Friday, May 17, 2019

Philosophy Of Politics Earth In Indonesia


Philosophy Of Politics Earth In Indonesia

Geopolitik Indonesia diartikan kekuatan yang didasarkan pada pertimbangan-pertimbangan letak bumi terdiri atas berbagai Pulau antara silang dunia, sebagai wilayah hidup dalam menentukan alternatif kebijaksanaan nasional. Untuk mewujudkan tujuan nasional geopolitik, politik yang tidak lepas dari pengaruh letak dan kondisi geografis bumi yang menjadi wilayah hidup politik dalam ketatanegaraan berdasarkan tiga hal yaitu Bagaimana menyatukan bangsa dan usahanya, Bagaimana cara pemerintahan dengan bangsa yang majemuk dan bagaimana menyejahterakan bangsa dan rakyatnya. Politik ketatanegaraan yang berdasarkan pengaruh geografis bumi, maka yang penting adalah manusia yang hidup di atas bumi itulah berperan sebagai penentu terhadap bumi tempatnya berada. Sehingga geopolitik adalah ilmu tentang pengaruh faktor faktor geografi terhadap ketatanegaraan menurut Frederich ratzel (1844-1904).  Ia adalah Perintis pertama kali geopolitik beliau menyatakan dalam bukunya political georaphy (1897) bahwa negara merupakan organisme yang hidup dan supaya dapat hidup subur dan kuat maka memerlukan ruang untuk hidup dalam bahasa Jerman disebut lebensraum (Bakry : 2014).
Sedangkan geopolitik menurut Pancasila adalah pengetahuan tentang segala sesuatu yang berhubungan dengan konstelasi geografis suatu negara dengan memanfaatkan keuntungan letak geografis tersebut, untuk kepentingan penyelenggaraan pemerintahan nasional dan penentuan penentuan kebijaksanaan secara ilmiah berdasar realita yang ada dengan cita-cita bangsa. Istilah geopolitik untuk bangsa Indonesia dipopulerkan pertama kali oleh Ir. Soekarno. Pada pidatonya di hadapan sidang BPUPKI tanggal 1 Juni 1945, Soekarno menyatakan sebagai berikut :  Marilah saya uraikan lebih jelas dengan mengambil tempo sedikit : Apakah yang dinamakan bangsa? Apakah syaratnya bangsa? Menurut Renan, syarat bangsa adalah kehendak akan bersatu......... Maka manakah yang dinamakan tanah tumpah darah kita, tanah air kita? menurut geopolitik, maka Indonesialah tanah air kita. Indonesia yang bulat, bukan Jawa saja, bukan Sumatera aja, atau Borneo aja atau Selebes saja, atau Ambon saja, atau Maluku saja tetapi segenap kepulauan yang ditunjuk oleh Allah swt menjadi satu kesatuan antara dua benua dan dua Samudera, itulah Tanah Air kita! (Risalah sidang BPUPKI dan PPKI, 1998).

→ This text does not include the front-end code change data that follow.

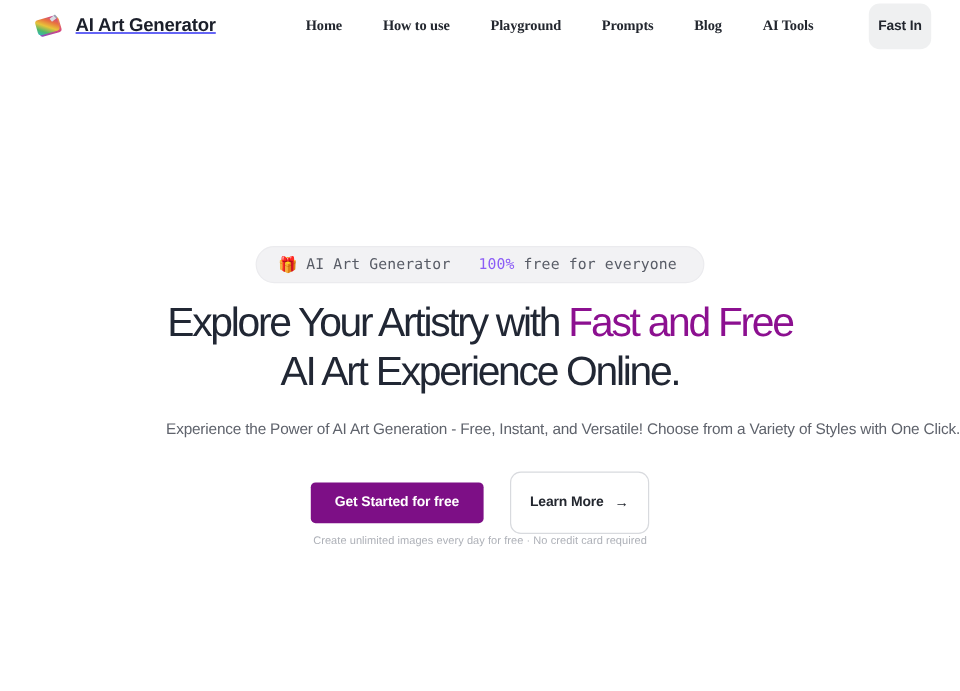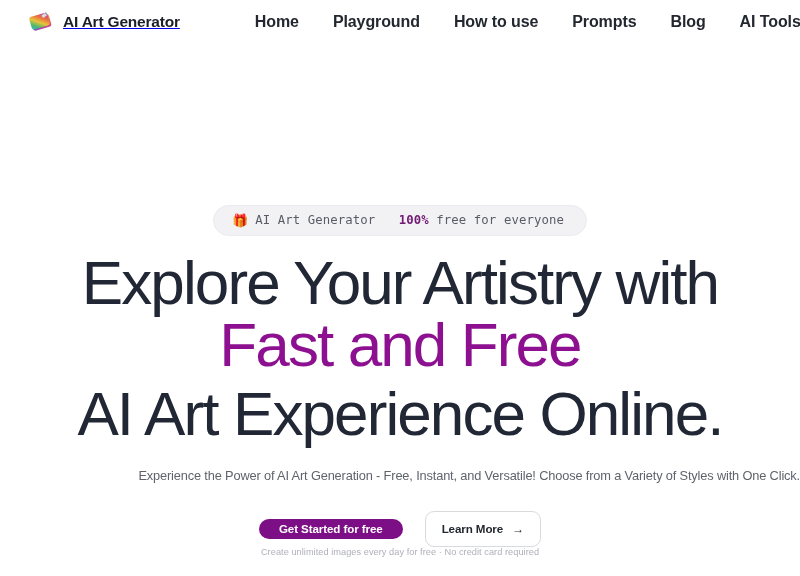--- a/index.html
+++ b/index.html
@@ -57,7 +57,7 @@
   }
 
   .nav-link {
-    font-size: 16px;
+    font-size: 12px;
     font-weight: bold;
     color: #23272f;
     text-decoration: none;
@@ -65,6 +65,7 @@
     padding: 6px 17px;
     letter-spacing: -0.1px;
     cursor: pointer;
+    font-family: Liberation Serif, serif;
   }
 
   .signin-wrap {

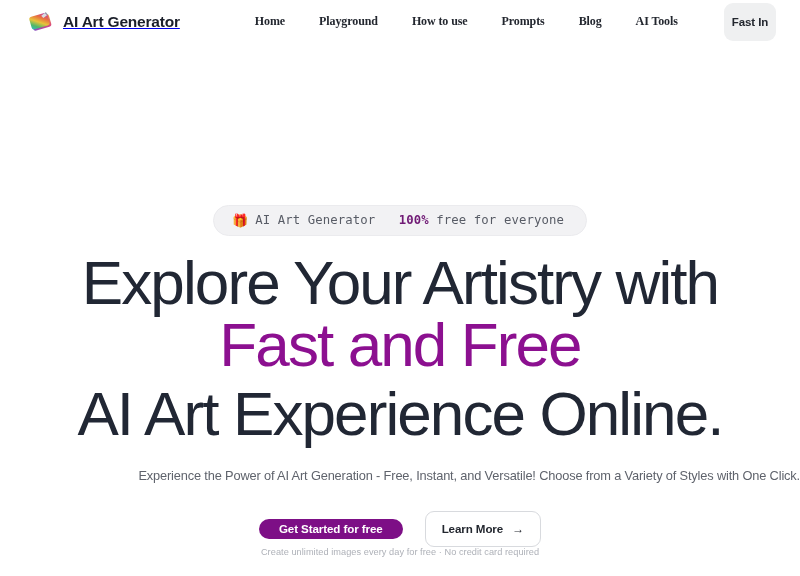--- a/index.html
+++ b/index.html
@@ -235,8 +235,8 @@
 
   <nav class="nav">
     <a class="nav-link" href="#">Home</a>
+    <a class="nav-link" href="#">How to use</a>
     <a class="nav-link" href="#">Playground</a>
-    <a class="nav-link" href="#">How to use</a>
     <a class="nav-link" href="#">Prompts</a>
     <a class="nav-link" href="#">Blog</a>
     <a class="nav-link" href="#">AI Tools</a>

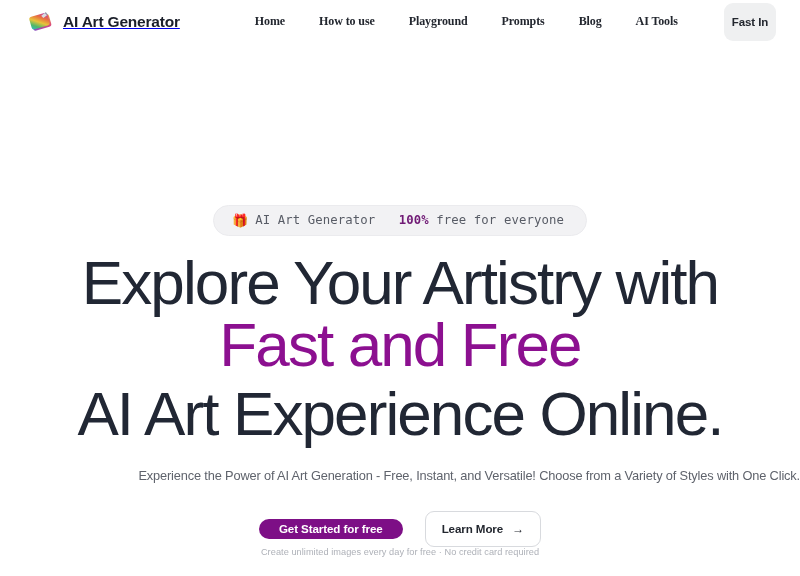--- a/index.html
+++ b/index.html
@@ -119,7 +119,7 @@
     letter-spacing: 0.1px;
     white-space: nowrap;
   }
-  .badge-text b { color: #701a75; font-weight: bold; margin-left: 16px; }
+  .badge-text b { color: #8b5cf6; font-weight: normal; margin-left: 16px; }
 
   .headline {
     margin-top: 16px;

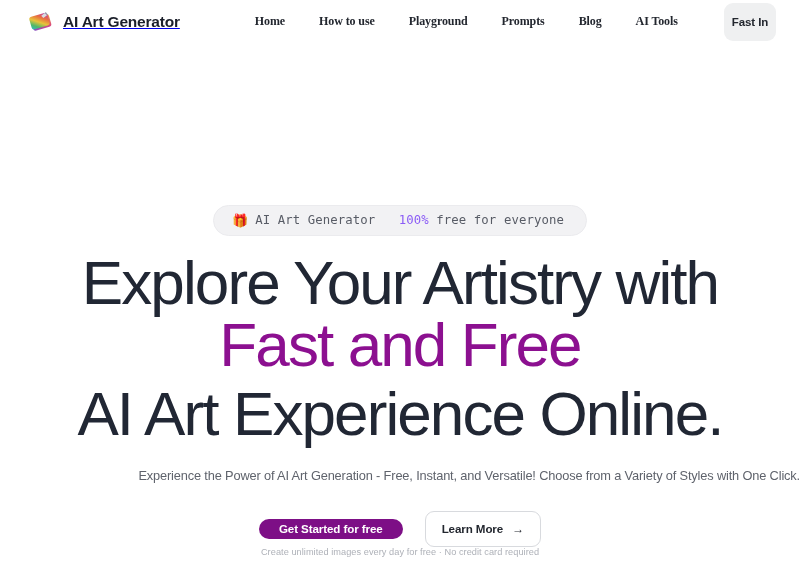--- a/index.html
+++ b/index.html
@@ -123,7 +123,7 @@
 
   .headline {
     margin-top: 16px;
-    font-size: 62px;
+    font-size: 34px;
     line-height: 1.0;
     font-weight: normal;
     letter-spacing: -1.9px;

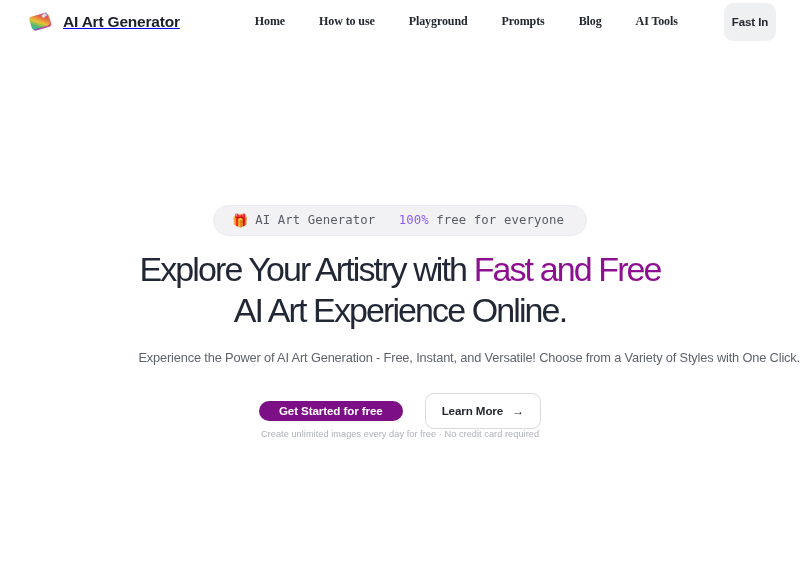--- a/index.html
+++ b/index.html
@@ -154,8 +154,8 @@
     background: #7d0f86;
     color: #ffffff;
     border: none;
-    border-radius: 18px;
-    height: 20px;
+    border-radius: 4px;
+    height: 34px;
     padding: 0 20px;
     font-size: 11.6px;
     font-weight: bold;

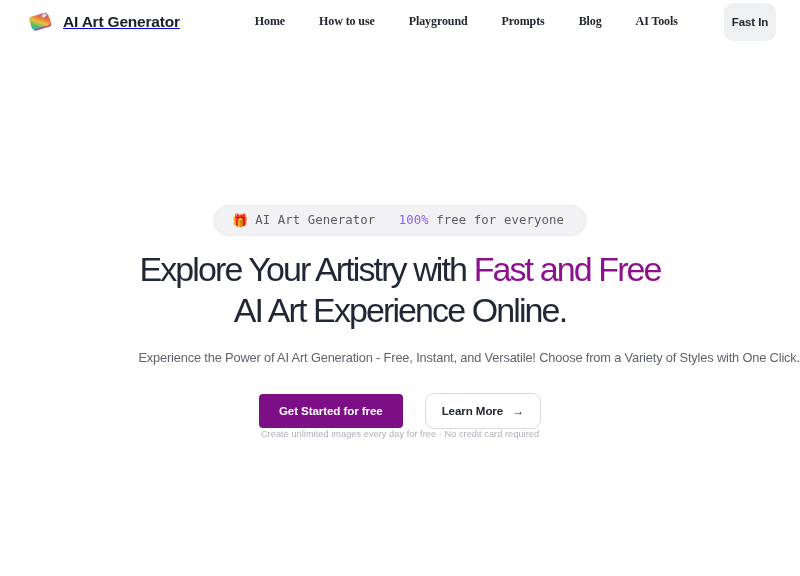--- a/index.html
+++ b/index.html
@@ -172,7 +172,7 @@
     color: #23272f;
     border: 1px solid #d8dade;
     border-radius: 9px;
-    height: 36px;
+    height: 52px;
     padding: 0 16px;
     font-size: 11.6px;
     font-weight: bold;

Berdasarkan pidato tersebut, berdasarkan geopolitik, wilayah Indonesia adalah satu kesatuan wilayah dari Sabang sampai Merauke, yang terletak antara dua samudera dan dua benua. Kesatuan antara bangsa Indonesia dengan wilayah tanah air itulah yang membentuk semangat dan wawasan kebangsaan, yaitu sebagai bangsa yang bersatu. Rasa kebangsaan Indonesia dibentuk oleh adanya kesatuan nasib, jiwa untuk bersatu dan kehendak untuk bersatu serta adanya kesatuan wilayah yang sebelumnya, bernama Nusantara.
Wawasan nusantara sebagai geopolitik Indonesia dalam wujudnya akan merupakan sebagai suatu gejala sosial yang bergerak dalam menyelenggarakan dan menjamin kelangsungan hidup seluruh bangsa dan negara Indonesia untuk mewujudkan keadilan sosial bagi seluruh rakyat Indonesia dengan dasar persatuan bangsa Indonesia yang telah terkandung dalam ajaran Pancasila.

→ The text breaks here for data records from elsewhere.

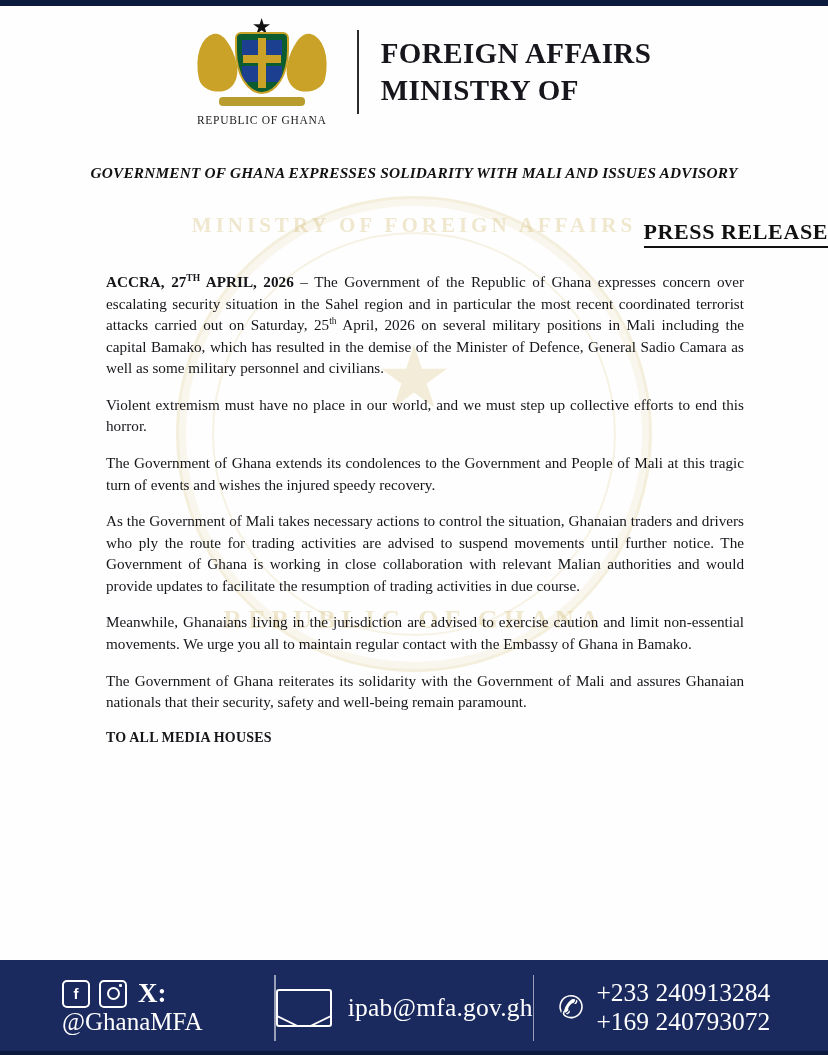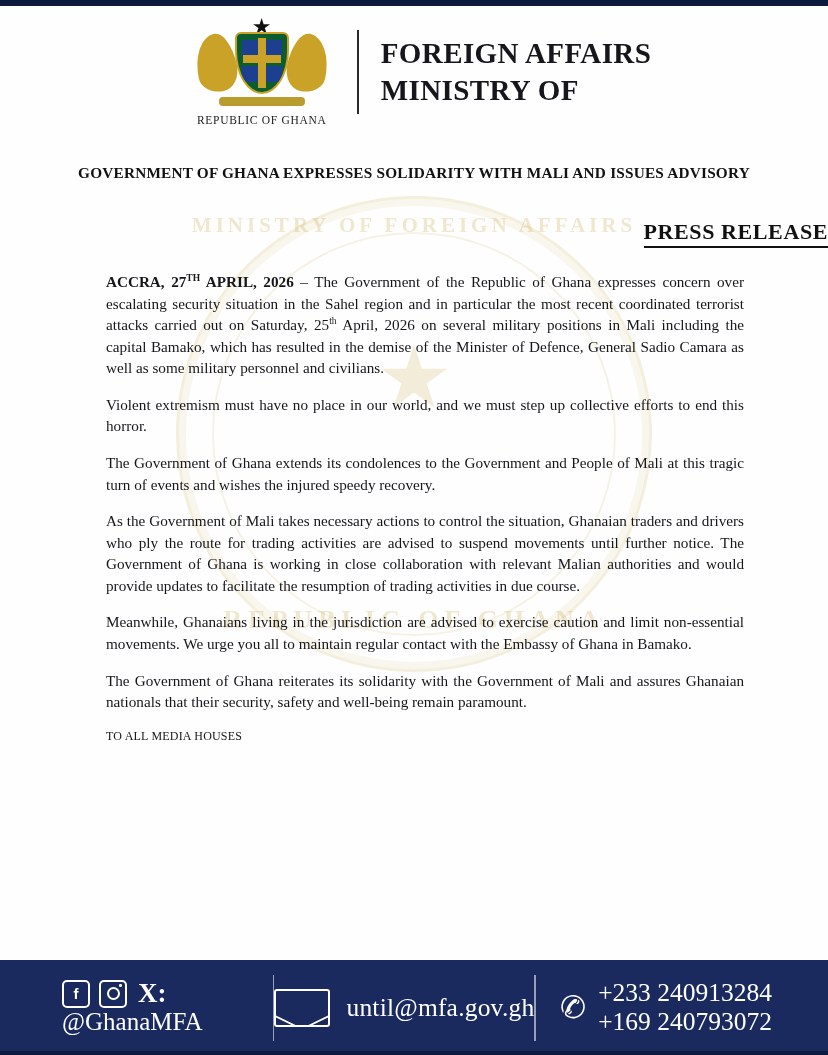--- a/index.html
+++ b/index.html
@@ -200,6 +200,7 @@
     letter-spacing: 0.2px;
     margin: 30px 60px 0 60px;
     color: #111;
+    font-style: italic;
   }
   .press-release {
     text-align: right;

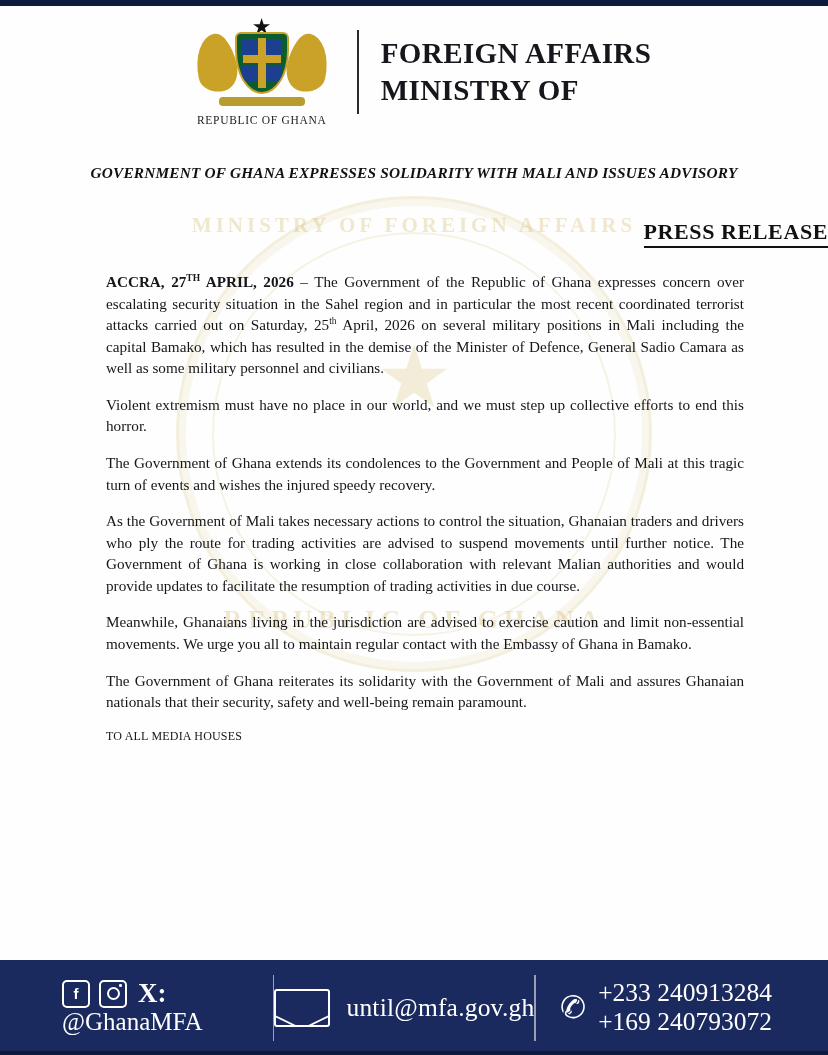--- a/index.html
+++ b/index.html
@@ -229,8 +229,8 @@
   sup { font-size: 9.5px; vertical-align: super; }
   .closing {
     margin: 52px 0 0 0;
-    font-weight: normal;
-    font-size: 12px;
+    font-weight: bold;
+    font-size: 14px;
     letter-spacing: 0.2px;
   }
 

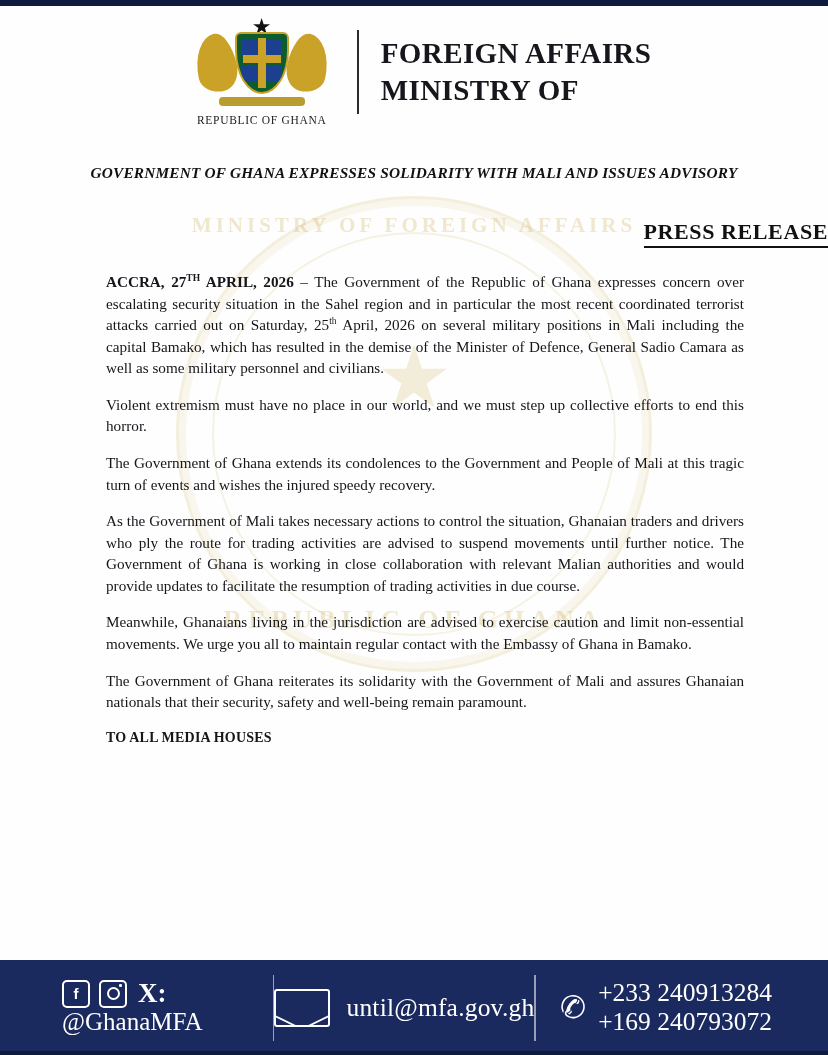--- a/index.html
+++ b/index.html
@@ -461,7 +461,7 @@
 
     <div class="footer-col fc-email">
       <div class="env"></div>
-      <div class="email-text">until@mfa.gov.gh</div>
+      <div class="email-text">ipab@mfa.gov.gh</div>
     </div>
 
     <div class="vsep"></div>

                Jadi sejarah politik di indonesia di populerkan oleh bung karno dalam pidatonya dalam risalah sidang BPUPKI dan geopolitik erat hubunganya dengan wawasan nusantra. Wawasan nusantara sebagai konsepsi ketahanan nasional berarti bahwa wawasan nusantara dijadikan konsep dalam pembangunan nasional, pertahanan keamanan, dan kewilayahan.